Я удивленно приподняла брови, потом посмотрела на Виолетту, не решаясь, как и Салли, на откровенное признание.
– Девочки, я ведь не вчера родилась, – заявила Виолетта. – Меня трудно испугать.
Салли улыбнулась – она приняла решение.
– Я кое-что разузнала сегодня, – сообщила она, переводя взгляд с меня на Виолетту. – Уолтер действительно поступил в больницу двадцать восьмого августа минувшего года. Я даже могу сказать, в какой палате он лежал, какие лекарства принимал, хотя и не должна этого говорить. Он неспешно, но уверенно шел на поправку. До шестого сентября.
– А что произошло шестого сентября? – спросила я.
Сидя между нами, Виолетта выказала такой же живой интерес, как и я. Ее глаза оказались голубее, чем я думала.
– Никто толком не знает, – ответила Салли. – На прошлой неделе в больнице зависли компьютеры, система не работала целый час. Пропала куча данных, включая и сведения о всех престарелых пациентах с начала сентября и до конца месяца. Разумеется, данные восстановят, в больнице дублируют записи, но хранятся они отдельно. Мне сказали, что нет никакой спешки, восстанавливать их не торопятся. Могут пройти недели, прежде чем мы узнаем правду.
– Неужели его никто не помнит? – удивилась я. – Никто из персонала?

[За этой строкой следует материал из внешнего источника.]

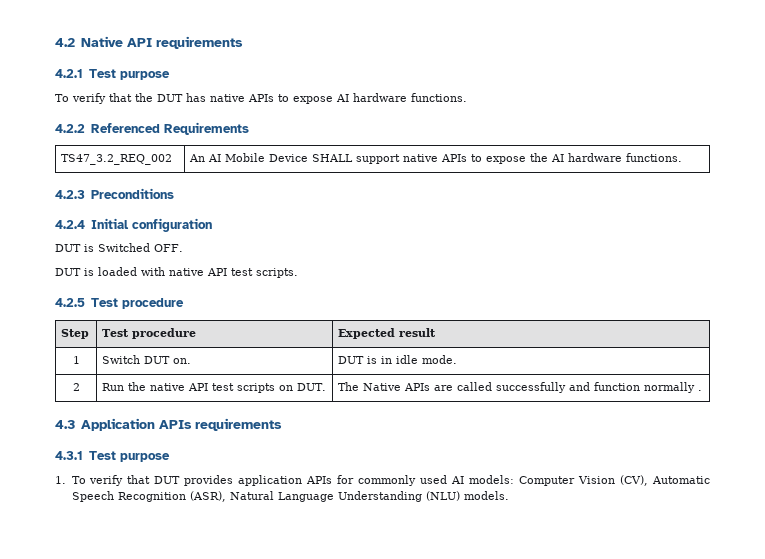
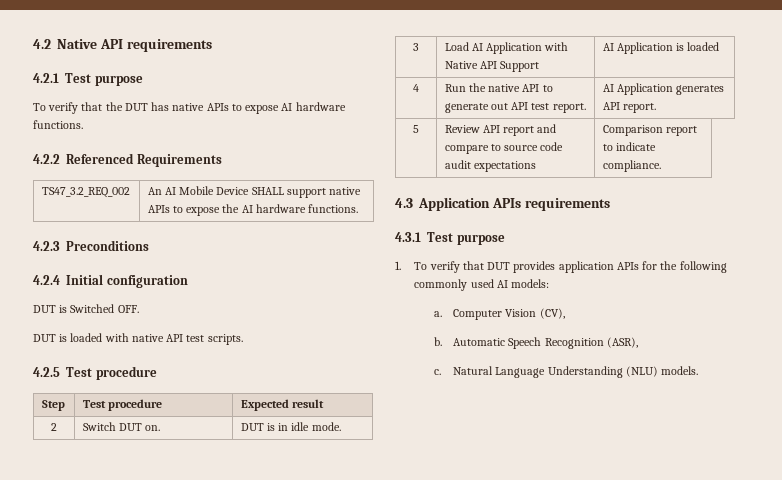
- 1 | Switch DUT on. | DUT is in idle mode.
+ 2 | Switch DUT on. | DUT is in idle mode.
- 2 | Run the native API test scripts on DUT. | The Native APIs are called successfully and function normally .
+ 3 | Load AI Application with Native API Support | AI Application is loaded
+ 4 | Run the native API to generate out API test report. | AI Application generates API report.
+ 5 | Review API report and compare to source code audit expectations | Comparison report to indicate compliance.
- 1. To verify that DUT provides application APIs for commonly used AI models: Computer Vision (CV), Automatic Speech Recognition (ASR), Natural Language Understanding (NLU) models.
+ 1. To verify that DUT provides application APIs for the following commonly used AI models:
+ a. Computer Vision (CV),
+ b. Automatic Speech Recognition (ASR),
+ c. Natural Language Understanding (NLU) models.

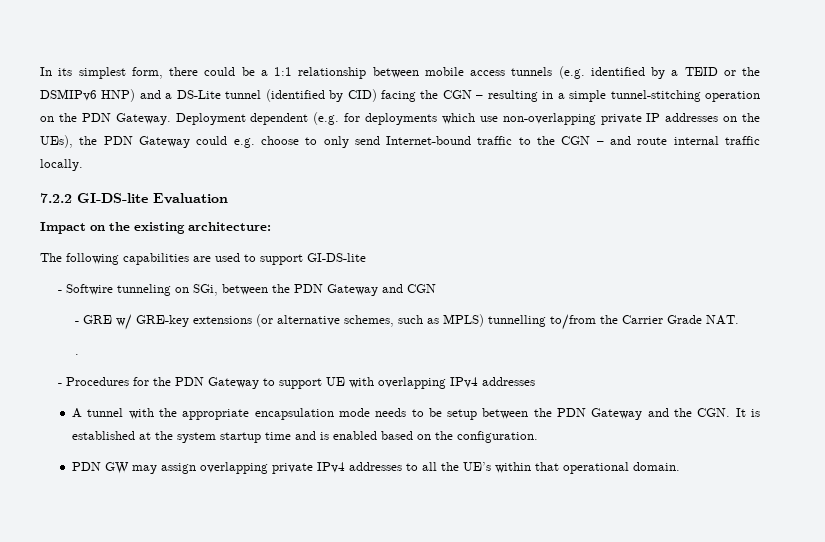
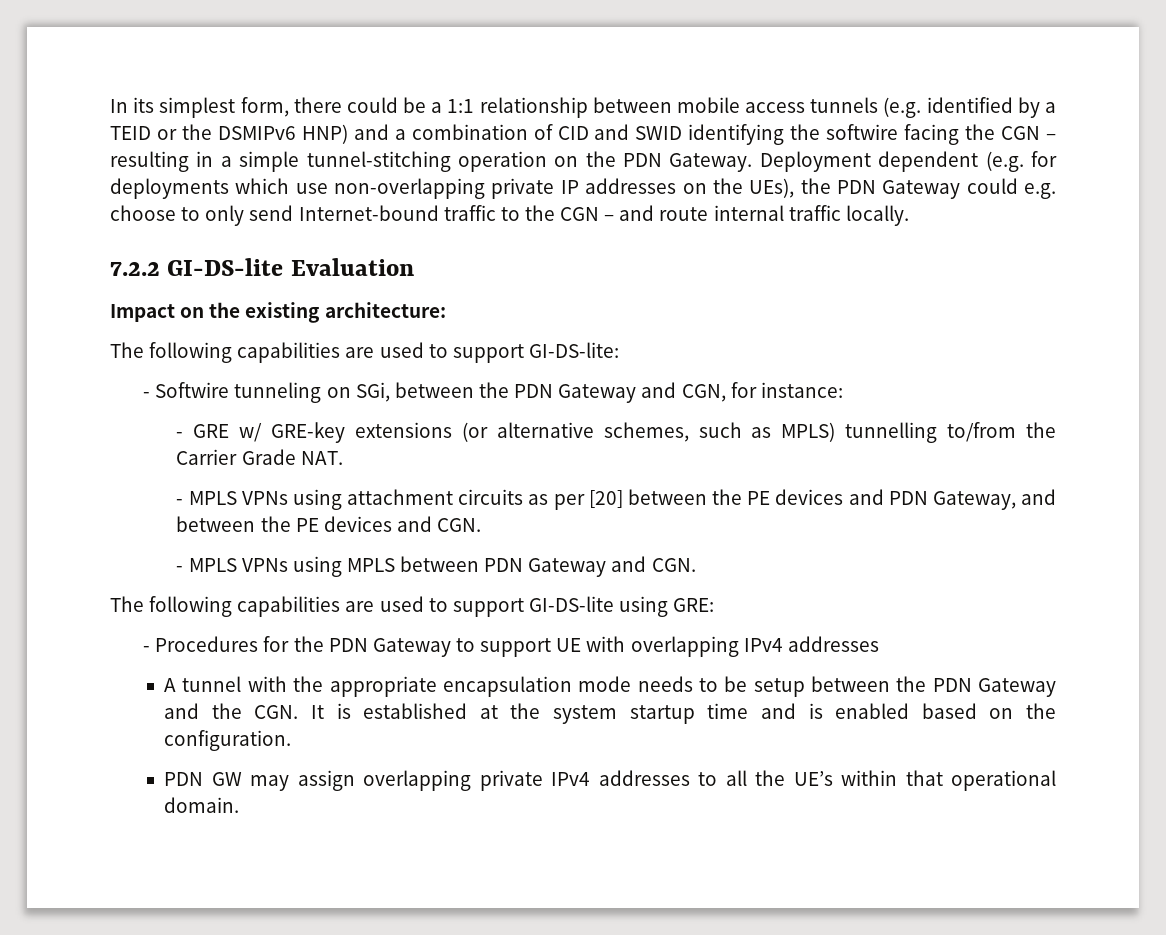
- In its simplest form, there could be a 1:1 relationship between mobile access tunnels (e.g. identified by a TEID or the DSMIPv6 HNP) and a DS-Lite tunnel (identified by CID) facing the CGN – resulting in a simple tunnel-stitching operation on the PDN Gateway.
+ In its simplest form, there could be a 1:1 relationship between mobile access tunnels (e.g. identified by a TEID or the DSMIPv6 HNP) and a combination of CID and SWID identifying the softwire facing the CGN – resulting in a simple tunnel-stitching operation on the PDN Gateway.
- The following capabilities are used to support GI-DS-lite
+ The following capabilities are used to support GI-DS-lite:
- - Softwire tunneling on SGi, between the PDN Gateway and CGN
+ - Softwire tunneling on SGi, between the PDN Gateway and CGN, for instance:
- .
+ - MPLS VPNs using attachment circuits as per [20] between the PE devices and PDN Gateway, and between the PE devices and CGN.
+ - MPLS VPNs using MPLS between PDN Gateway and CGN.
+ The following capabilities are used to support GI-DS-lite using GRE:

– Никто. Таких мне найти не удалось. За последние полгода сменилось много временных сотрудников, а медсестер, которые ухаживали за ним, перевели. Времени поспрашивать у меня было в обрез.
– А как же журнал учета в приемном отделении? – напомнила я. – Разве туда не вносят запись о том, что пациент умер в больнице?
– Это я успела проверить. Просмотрела с июня до конца года. Нашла запись о смерти Эделины восемнадцатого ноября. И все. Никакого упоминания о том, что Уолтер умер. Пока мы не посмотрим в больничных документах, нам следует принять версию Виолетты. Уолтер не умер.
У меня на языке вертелся вопрос. Если он не умер, где же он, черт возьми?
– Мне сама Эделина сообщила, что Уолтер умер, – сопротивлялась я, не в состоянии в это поверить. – То же она сказала и священнику. И соседям. Зачем ей было так поступать, если это неправда?